──────── PROVIDED RECORDS

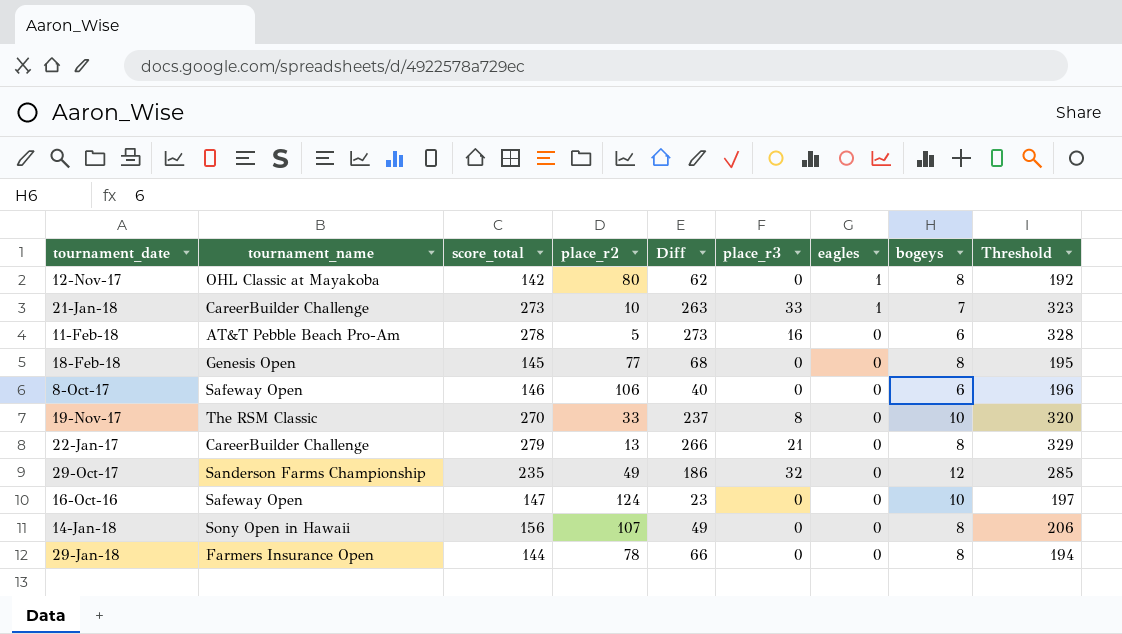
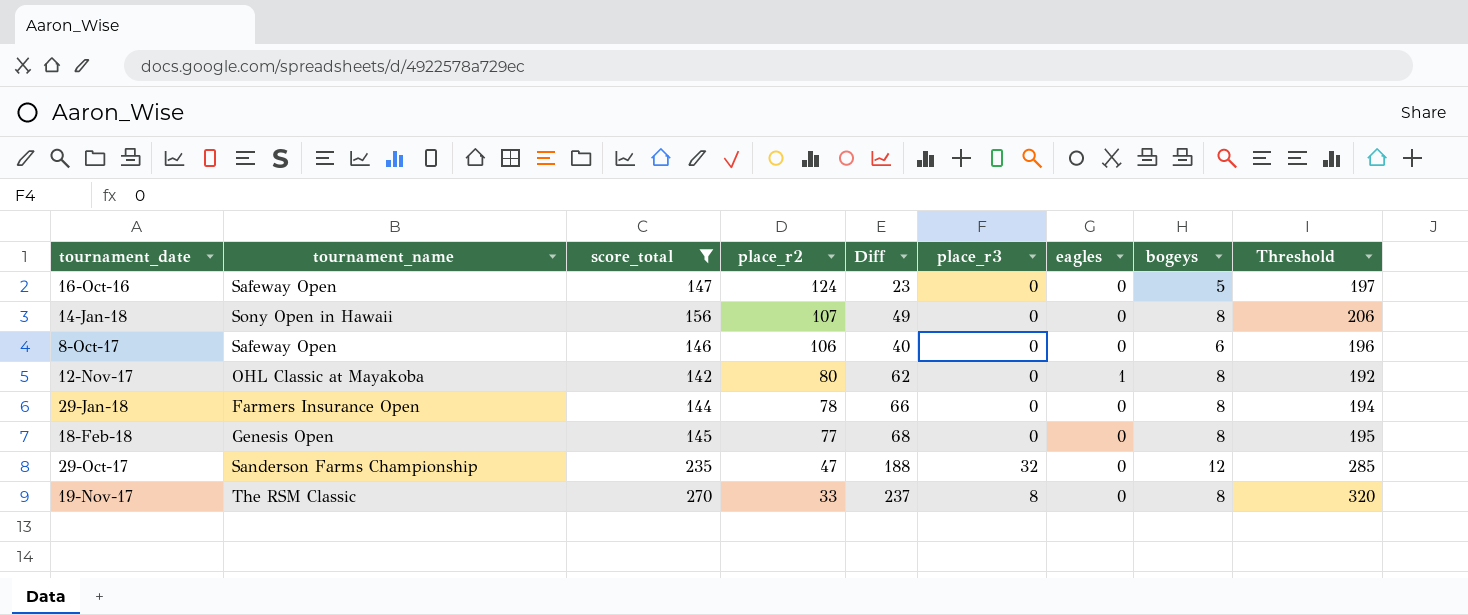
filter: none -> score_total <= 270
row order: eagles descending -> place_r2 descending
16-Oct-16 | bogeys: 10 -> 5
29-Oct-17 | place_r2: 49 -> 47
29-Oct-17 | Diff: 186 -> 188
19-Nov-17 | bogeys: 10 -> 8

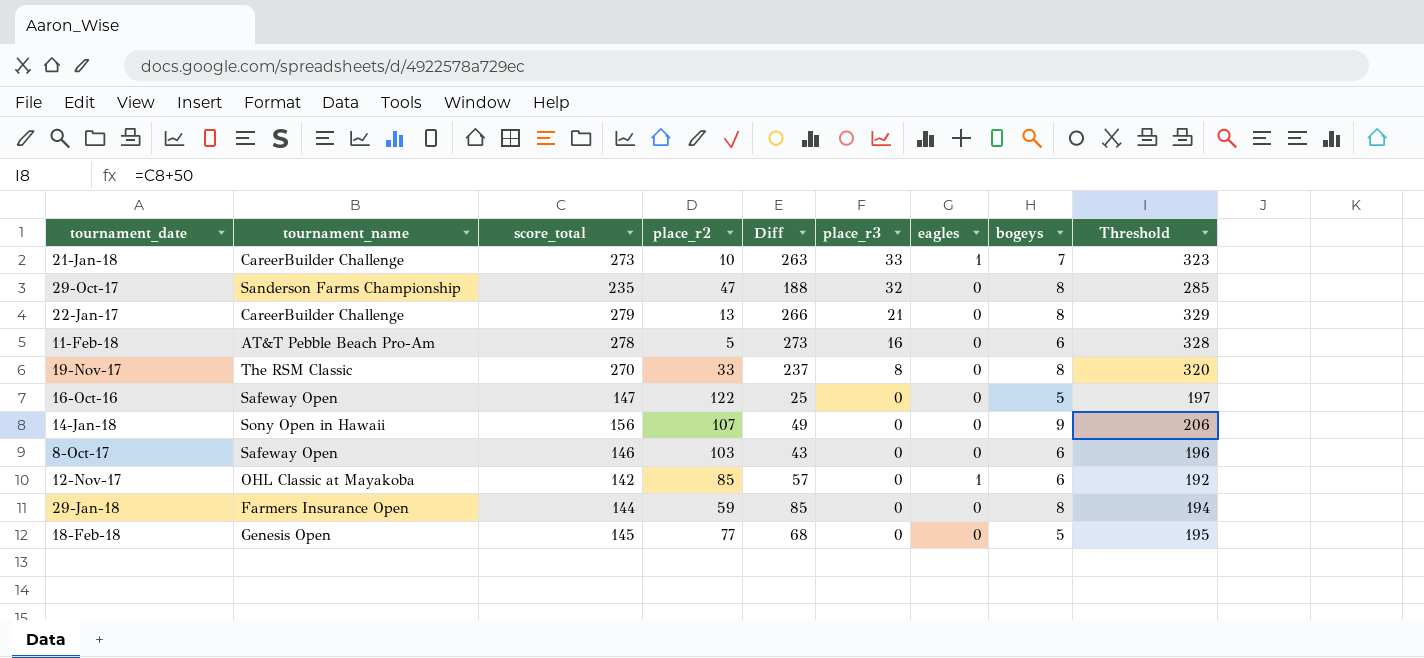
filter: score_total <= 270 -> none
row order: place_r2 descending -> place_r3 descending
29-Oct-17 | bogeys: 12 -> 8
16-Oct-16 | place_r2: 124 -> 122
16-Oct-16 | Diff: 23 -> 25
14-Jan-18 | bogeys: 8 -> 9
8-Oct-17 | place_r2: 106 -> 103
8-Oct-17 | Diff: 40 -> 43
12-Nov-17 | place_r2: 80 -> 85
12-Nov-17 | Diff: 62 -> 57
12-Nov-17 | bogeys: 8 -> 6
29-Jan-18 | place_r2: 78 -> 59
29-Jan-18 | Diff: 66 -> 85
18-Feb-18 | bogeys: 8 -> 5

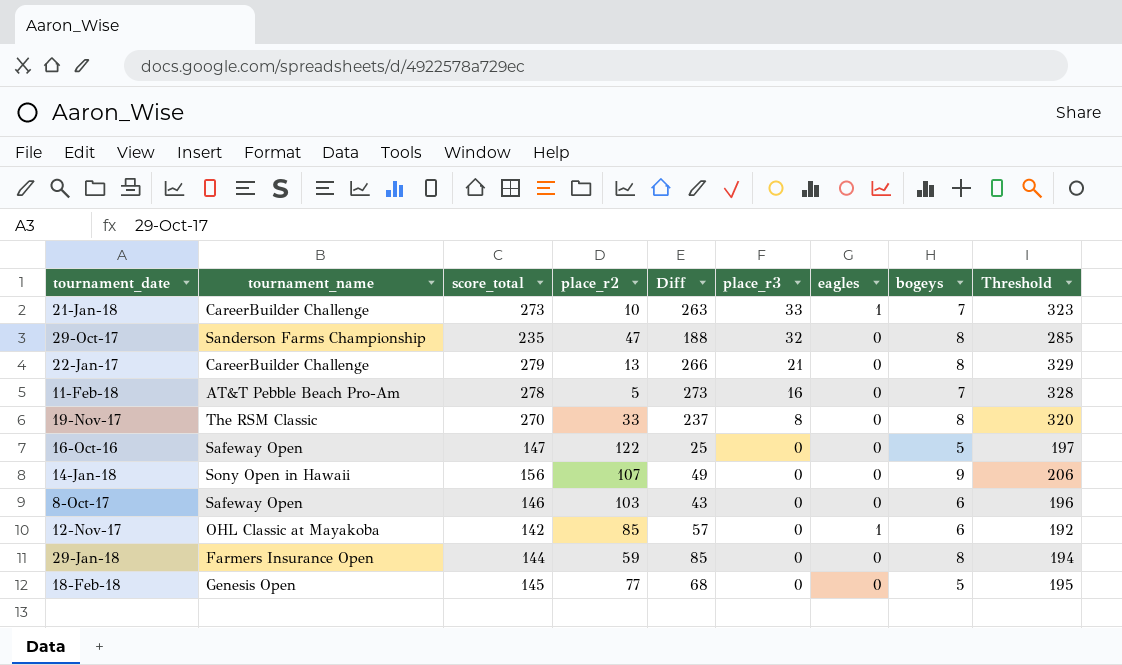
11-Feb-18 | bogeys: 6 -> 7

────────────────
──────── PROVIDED RECORDS

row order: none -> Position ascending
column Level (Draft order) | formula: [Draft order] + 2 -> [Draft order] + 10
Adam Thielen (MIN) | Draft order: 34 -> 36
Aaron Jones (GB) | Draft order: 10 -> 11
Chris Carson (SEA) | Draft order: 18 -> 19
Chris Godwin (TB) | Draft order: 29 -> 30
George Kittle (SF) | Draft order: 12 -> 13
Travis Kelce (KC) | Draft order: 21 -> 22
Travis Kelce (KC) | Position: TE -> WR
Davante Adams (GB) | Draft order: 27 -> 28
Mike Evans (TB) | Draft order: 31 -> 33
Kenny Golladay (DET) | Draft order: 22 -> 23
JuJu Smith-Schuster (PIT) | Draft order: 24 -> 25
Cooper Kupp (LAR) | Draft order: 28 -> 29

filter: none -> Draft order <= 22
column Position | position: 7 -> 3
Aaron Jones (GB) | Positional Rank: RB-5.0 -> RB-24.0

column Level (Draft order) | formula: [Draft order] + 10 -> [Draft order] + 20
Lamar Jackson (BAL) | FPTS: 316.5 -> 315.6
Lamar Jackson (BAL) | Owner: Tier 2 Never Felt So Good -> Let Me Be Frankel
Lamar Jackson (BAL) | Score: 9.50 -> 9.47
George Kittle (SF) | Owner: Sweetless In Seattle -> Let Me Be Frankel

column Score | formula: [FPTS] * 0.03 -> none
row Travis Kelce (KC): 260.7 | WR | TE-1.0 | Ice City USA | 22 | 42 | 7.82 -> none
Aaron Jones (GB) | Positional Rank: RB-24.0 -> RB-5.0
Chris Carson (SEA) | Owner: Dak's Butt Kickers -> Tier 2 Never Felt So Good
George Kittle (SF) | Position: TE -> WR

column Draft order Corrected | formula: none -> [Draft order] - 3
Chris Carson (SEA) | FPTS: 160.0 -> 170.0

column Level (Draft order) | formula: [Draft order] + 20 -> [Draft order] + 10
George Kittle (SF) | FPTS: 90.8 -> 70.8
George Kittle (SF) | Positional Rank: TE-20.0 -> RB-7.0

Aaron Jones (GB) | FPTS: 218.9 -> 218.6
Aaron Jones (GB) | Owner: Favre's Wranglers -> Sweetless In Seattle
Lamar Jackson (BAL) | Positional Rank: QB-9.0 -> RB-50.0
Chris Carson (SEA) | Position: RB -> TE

────────────────
──────── PROVIDED RECORDS

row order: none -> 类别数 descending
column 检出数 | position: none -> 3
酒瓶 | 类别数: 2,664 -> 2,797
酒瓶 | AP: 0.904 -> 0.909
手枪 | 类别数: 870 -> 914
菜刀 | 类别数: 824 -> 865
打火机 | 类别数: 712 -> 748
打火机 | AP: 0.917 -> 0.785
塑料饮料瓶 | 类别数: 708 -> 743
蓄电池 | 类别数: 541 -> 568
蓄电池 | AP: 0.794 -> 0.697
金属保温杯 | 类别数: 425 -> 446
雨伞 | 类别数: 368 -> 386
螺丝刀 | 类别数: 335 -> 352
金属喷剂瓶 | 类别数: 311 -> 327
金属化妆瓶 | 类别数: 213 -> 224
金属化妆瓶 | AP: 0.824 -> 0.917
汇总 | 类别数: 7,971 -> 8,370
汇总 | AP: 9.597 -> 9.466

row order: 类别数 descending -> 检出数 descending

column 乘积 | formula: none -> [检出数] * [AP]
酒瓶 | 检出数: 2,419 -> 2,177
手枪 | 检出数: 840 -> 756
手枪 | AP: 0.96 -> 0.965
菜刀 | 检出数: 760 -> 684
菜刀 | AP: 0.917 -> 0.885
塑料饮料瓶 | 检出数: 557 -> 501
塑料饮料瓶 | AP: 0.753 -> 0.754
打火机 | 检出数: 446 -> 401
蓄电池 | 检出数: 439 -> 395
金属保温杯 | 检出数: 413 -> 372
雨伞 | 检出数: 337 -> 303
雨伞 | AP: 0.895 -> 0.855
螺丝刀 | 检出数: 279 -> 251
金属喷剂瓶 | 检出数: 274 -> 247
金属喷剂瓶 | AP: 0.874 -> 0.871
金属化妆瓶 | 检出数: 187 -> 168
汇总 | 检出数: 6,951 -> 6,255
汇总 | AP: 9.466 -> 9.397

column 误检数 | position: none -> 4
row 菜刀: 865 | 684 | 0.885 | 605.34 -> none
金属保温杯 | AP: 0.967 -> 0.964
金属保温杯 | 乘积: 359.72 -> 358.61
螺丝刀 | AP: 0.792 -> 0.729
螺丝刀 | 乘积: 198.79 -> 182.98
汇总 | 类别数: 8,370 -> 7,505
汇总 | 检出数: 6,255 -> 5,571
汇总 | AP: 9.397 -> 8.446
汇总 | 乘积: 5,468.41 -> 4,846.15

────────────────

◆ **ASSIGNMENT**
Scan the lines above for "George Kittle (SF) | FPTS: 90.8 -> 70.8" and for "Chris Carson (SEA) | Position: RB -> TE". Repeat exactly the line holding each of them and every line in between.

◆ **EXERCISE OUTPUT**
George Kittle (SF) | FPTS: 90.8 -> 70.8
George Kittle (SF) | Positional Rank: TE-20.0 -> RB-7.0

Aaron Jones (GB) | FPTS: 218.9 -> 218.6
Aaron Jones (GB) | Owner: Favre's Wranglers -> Sweetless In Seattle
Lamar Jackson (BAL) | Positional Rank: QB-9.0 -> RB-50.0
Chris Carson (SEA) | Position: RB -> TE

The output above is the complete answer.